■ **EXERCISE DESCRIPTION**
Pull every line containing "linecap" from the listing.

■ **INFORMATION SUPPLIED**
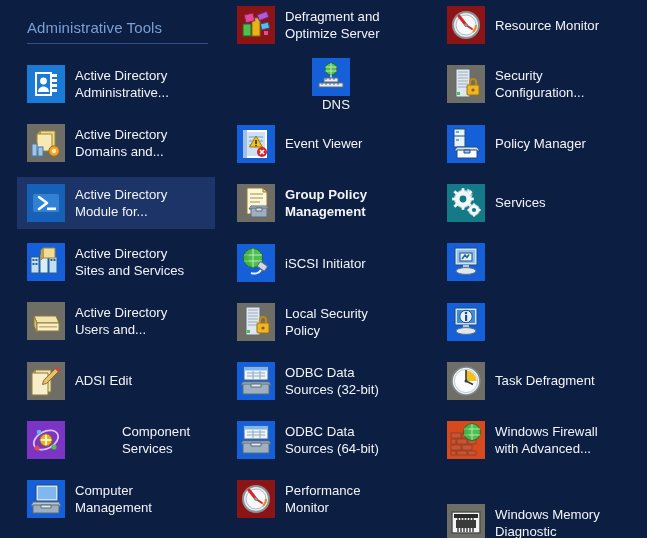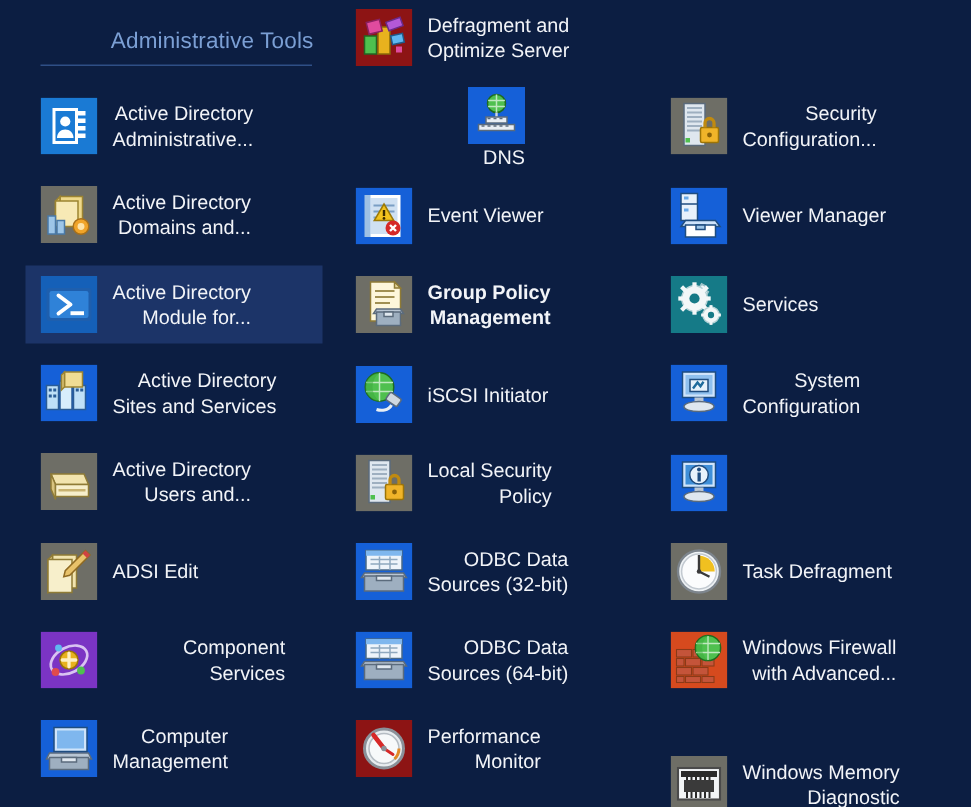--- a/index.html
+++ b/index.html
@@ -13,21 +13,20 @@
     overflow: hidden;
     font-family: "Liberation Sans", sans-serif;
     -webkit-font-smoothing: antialiased;
   }
 
   #screen {
     position: relative;
     width: 535px;
     height: 538px;
     background: #0c1e42;
-    text-align: right;
   }
 
   
   .group-header {
     position: absolute;
     left: 27px;
     top: 18px;
     width: 182px;
   }
   .group-title {
@@ -352,20 +351,34 @@
             <path d="M19 19l6 4" stroke="#d62828" stroke-width="2" stroke-linecap="round"></path>
             <circle cx="19" cy="19" r="1.8" fill="#8a9199"></circle>
             <path d="M26 26a10 10 0 0 0 3-7" stroke="#e08a28" stroke-width="2" fill="none"></path>
           </svg>
         </span>
         <span class="tile-label">Performance
 Monitor</span>
       </div>
     </div>
   <div class="col" id="col-3">
+      <div class="tile" style="top: -1px;">
+        <span class="tile-icon">
+          <svg width="38" height="38" viewBox="0 0 38 38" xmlns="http://www.w3.org/2000/svg">
+            <rect x="0" y="0" width="38" height="38" fill="#8d1414"></rect>
+            <circle cx="19" cy="19" r="13" fill="#e8ecef" stroke="#8a9199" stroke-width="2"></circle>
+            <circle cx="19" cy="19" r="10" fill="#f7f9fa" stroke="#b5bcc3"></circle>
+            <path d="M19 19L12 10" stroke="#d62828" stroke-width="3" stroke-linecap="round"></path>
+            <path d="M19 19l6 4" stroke="#d62828" stroke-width="2" stroke-linecap="round"></path>
+            <circle cx="19" cy="19" r="1.8" fill="#8a9199"></circle>
+            <path d="M26 26a10 10 0 0 0 3-7" stroke="#e08a28" stroke-width="2" fill="none"></path>
+          </svg>
+        </span>
+        <span class="tile-label">Resource Monitor</span>
+      </div>
       <div class="tile" style="top: 58.3px;">
         <span class="tile-icon">
           <svg width="38" height="38" viewBox="0 0 38 38" xmlns="http://www.w3.org/2000/svg">
             <rect x="0" y="0" width="38" height="38" fill="#6e6e66"></rect>
             <rect x="9" y="4" width="14" height="28" fill="#dfe7ef" stroke="#5b6b7c"></rect>
             <path d="M11 7h10M11 10h10M11 13h10M11 16h10M11 19h10M11 22h10" stroke="#9eafc0" stroke-width="1.2"></path>
             <rect x="10" y="27" width="3" height="3" fill="#4fc04f"></rect>
             <rect x="20" y="20" width="12" height="10" rx="1" fill="#f0b429" stroke="#9c7408"></rect>
             <path d="M23 20v-3a3 3 0 0 1 6 0v3" fill="none" stroke="#c08a10" stroke-width="2.2"></path>
             <circle cx="26" cy="25" r="1.6" fill="#8a6208"></circle>
@@ -380,21 +393,21 @@
             <rect x="0" y="0" width="38" height="38" fill="#1560d8"></rect>
             <rect x="7" y="4" width="11" height="18" fill="#e8f2fb" stroke="#1f4d80"></rect>
             <path d="M7 11h11" stroke="#1f4d80"></path>
             <rect x="9" y="6" width="3" height="2" fill="#6aaae8"></rect>
             <rect x="9" y="14" width="3" height="2" fill="#6aaae8"></rect>
             <path d="M10 22h20l3 4H7z" fill="#cfe4fb" stroke="#1f4d80"></path>
             <path d="M10 25h20v8H10z" fill="#fff" stroke="#1f4d80"></path>
             <path d="M17 25h6v3h-6z" fill="#9ec6e8" stroke="#1f4d80"></path>
           </svg>
         </span>
-        <span class="tile-label">Viewer Manager</span>
+        <span class="tile-label">Policy Manager</span>
       </div>
       <div class="tile" style="top: 176.9px;">
         <span class="tile-icon">
           <svg width="38" height="38" viewBox="0 0 38 38" xmlns="http://www.w3.org/2000/svg">
             <rect x="0" y="0" width="38" height="38" fill="#157a87"></rect>
             <g fill="#f2f7f8" stroke="#9fc4c9" stroke-width="0.8">
               <path d="M16 6l1.6.3.9-1.4 1.8 1-.3 1.6 1.4.9-1 1.8-1.6-.3-.9 1.4-1.8-1 .3-1.6-1.4-.9z" transform="translate(-1 1) scale(1.5) translate(-4 -2)"></path>
             </g>
             <circle cx="16" cy="15" r="8.5" fill="#f2f7f8" stroke="#b5d2d6" stroke-width="1"></circle>
             <circle cx="16" cy="15" r="3.4" fill="#157a87"></circle>
@@ -425,22 +438,20 @@
           <svg width="38" height="38" viewBox="0 0 38 38" xmlns="http://www.w3.org/2000/svg">
             <rect x="0" y="0" width="38" height="38" fill="#1560d8"></rect>
             <path d="M8 5h22v17H8z" fill="#cfe4fb" stroke="#1f4d80"></path>
             <path d="M10 7h18v13H10z" fill="#8fc0ee"></path>
             <rect x="13" y="10" width="12" height="8" fill="#e8f2fb" stroke="#1f4d80"></rect>
             <path d="M15 16l3-4 2 2.5 2-3" stroke="#1f6b9c" stroke-width="1.6" fill="none"></path>
             <path d="M16 22h6v3h-6z" fill="#b9c6d4"></path>
             <ellipse cx="19" cy="28" rx="10" ry="3.4" fill="#dfe7ef" stroke="#5b6b7c"></ellipse>
           </svg>
         </span>
-        <span class="tile-label">System
-Configuration</span>
       </div>
       <div class="tile" style="top: 295.5px;">
         <span class="tile-icon">
           <svg width="38" height="38" viewBox="0 0 38 38" xmlns="http://www.w3.org/2000/svg">
             <rect x="0" y="0" width="38" height="38" fill="#1560d8"></rect>
             <path d="M8 5h22v17H8z" fill="#cfe4fb" stroke="#1f4d80"></path>
             <path d="M10 7h18v13H10z" fill="#3f8fd8"></path>
             <circle cx="19" cy="13.5" r="6.2" fill="#e8f2fb" stroke="#1f4d80"></circle>
             <circle cx="19" cy="10" r="1.3" fill="#1f4d80"></circle>
             <rect x="18" y="12" width="2.2" height="6" fill="#1f4d80"></rect>

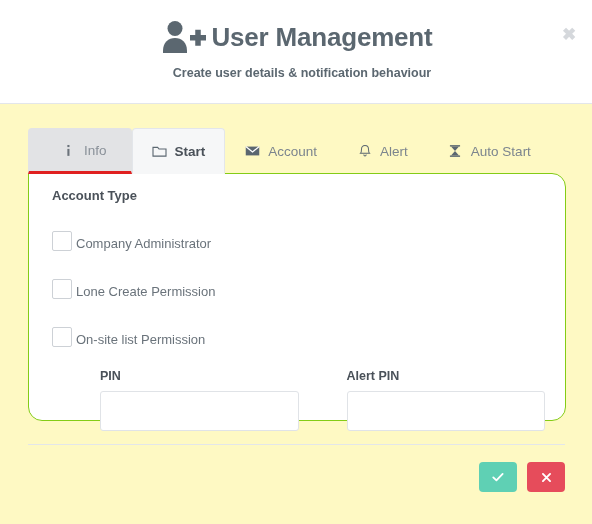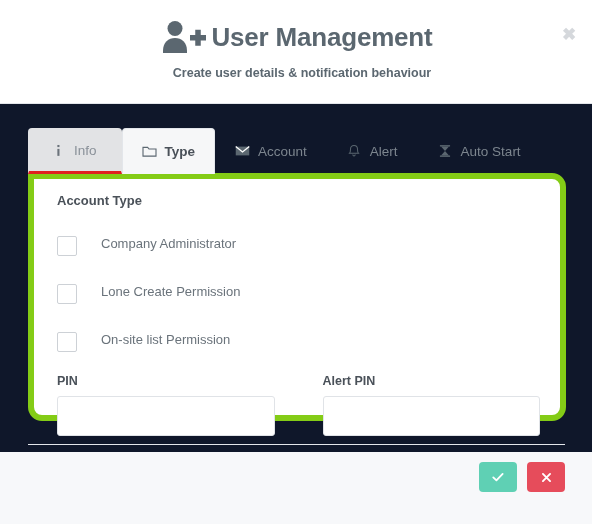--- a/index.html
+++ b/index.html
@@ -11,22 +11,22 @@
     height: 524px;
     background: #f7f8fa;
     font-family: "Liberation Sans", sans-serif;
     color: #5b6770;
     overflow: hidden;
   }
 
   #modal {
     position: relative;
     width: 592px;
-    height: 452px;
-    background: #0f172a;
+    height: 524px;
+    background: #fef9c3;
     box-sizing: border-box;
   }
 
   
   .modal-header {
     position: relative;
     height: 104px;
     background: #ffffff;
     border-bottom: 1px solid #e3e6ea;
     box-sizing: border-box;
@@ -113,55 +113,55 @@
     align-items: center;
     justify-content: center;
     width: 15px;
     height: 15px;
     flex: none;
     color: #5b6770;
   }
   .tab.is-info {
     background: #e2e3e5;
     border-bottom: 3px solid #e02020;
-    padding-left: 22px;
+    padding-left: 32px;
     padding-right: 24px;
     color: #8a9199;
   }
   .tab.is-active {
     background: #f6f7f8;
     border: 1px solid #e3e6ea;
     border-bottom: 1px solid #f6f7f8;
     color: #4a5159;
     font-weight: bold;
   }
 
   
   .panel {
     background: #ffffff;
-    border: 6px solid #84cc16;
+    border: 1px solid #84cc16;
     border-radius: 14px;
     border-top-left-radius: 0;
     padding: 10px 20px 24px 18px;
     box-sizing: border-box;
     height: 248px;
     position: relative;
     z-index: 1;
   }
   .section-title {
     font-size: 13px;
     font-weight: bold;
     color: #4a5159;
     margin: 4px 0 14px 5px;
   }
 
   .checkbox-row {
     display: flex;
-    align-items: flex-start;
-    gap: 24px;
+    align-items: flex-end;
+    gap: 4px;
     margin-bottom: 12px;
     padding-left: 5px;
     cursor: pointer;
     margin-top: 28px;
   }
   .checkbox-box {
     width: 20px;
     height: 20px;
     border: 1px solid #cdd1d6;
     background: #ffffff;
@@ -172,20 +172,21 @@
   .checkbox-label {
     font-size: 13px;
     color: #6a737b;
   }
 
   .field-row {
     display: flex;
     gap: 48px;
     margin-top: 22px;
     padding-left: 5px;
+    margin-left: 48px;
   }
   .field {
     flex: 1 1 0;
     min-width: 0;
   }
   .field-label {
     font-size: 12.5px;
     font-weight: bold;
     color: #4a5159;
     margin-bottom: 8px;
@@ -265,21 +266,21 @@
         </span>
         <span>Info</span>
       </div>
 
       <div class="tab is-active">
         <span class="tab-icon">
           <svg viewBox="0 0 16 14" width="15" height="13" aria-hidden="true">
             <path d="M1 2.5 H6 L7.5 4.3 H15 V12 H1 Z" fill="none" stroke="#5b6770" stroke-width="1.2"></path>
           </svg>
         </span>
-        <span>Type</span>
+        <span>Start</span>
       </div>
 
       <div class="tab">
         <span class="tab-icon">
           <svg viewBox="0 0 16 12" width="15" height="12" aria-hidden="true">
             <path d="M0.8 1.3 H15.2 V10.7 H0.8 Z" fill="#5b6770"></path>
             <path d="M0.8 1.3 L8 7 L15.2 1.3" fill="none" stroke="#ffffff" stroke-width="1.4"></path>
           </svg>
         </span>
         <span>Account</span>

■ **YOUR SOLUTION**
             <path d="M19 19l6 4" stroke="#d62828" stroke-width="2" stroke-linecap="round"></path>
+            <path d="M19 19L12 10" stroke="#d62828" stroke-width="3" stroke-linecap="round"></path>
+            <path d="M19 19l6 4" stroke="#d62828" stroke-width="2" stroke-linecap="round"></path>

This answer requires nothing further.